◆ **Records supplied**
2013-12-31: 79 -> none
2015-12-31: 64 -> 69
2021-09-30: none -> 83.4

--

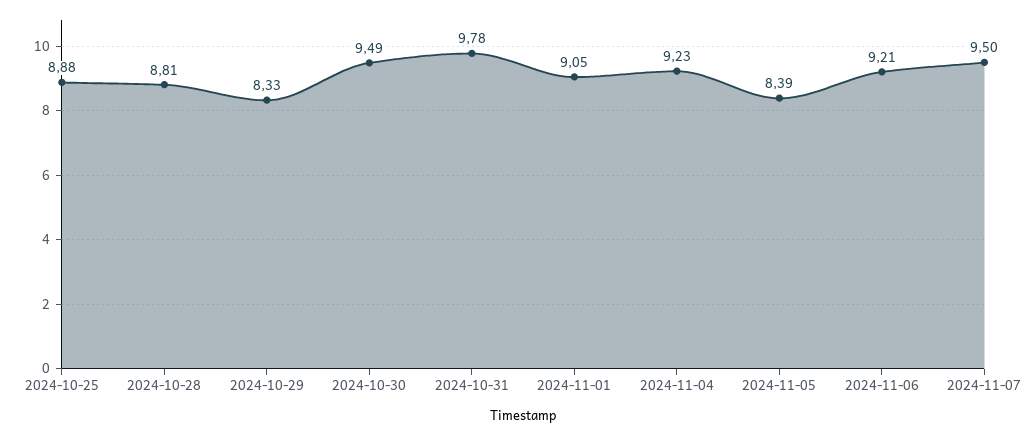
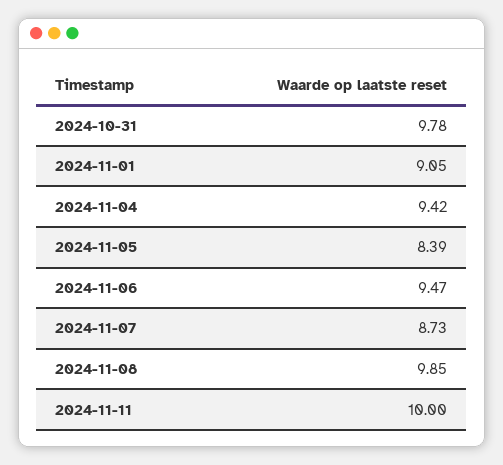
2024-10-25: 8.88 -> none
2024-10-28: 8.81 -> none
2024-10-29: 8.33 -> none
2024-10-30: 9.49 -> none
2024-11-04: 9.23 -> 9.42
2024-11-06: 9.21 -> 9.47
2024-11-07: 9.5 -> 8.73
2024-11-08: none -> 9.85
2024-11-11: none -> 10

--

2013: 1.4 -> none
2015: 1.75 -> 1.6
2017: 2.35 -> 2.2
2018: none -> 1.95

◆ **Problem requirements**
Return each line in the records that holds the string "none".

◆ **Result of this exercise**
2013-12-31: 79 -> none
2021-09-30: none -> 83.4
2024-10-25: 8.88 -> none
2024-10-28: 8.81 -> none
2024-10-29: 8.33 -> none
2024-10-30: 9.49 -> none
2024-11-08: none -> 9.85
2024-11-11: none -> 10
2013: 1.4 -> none
2018: none -> 1.95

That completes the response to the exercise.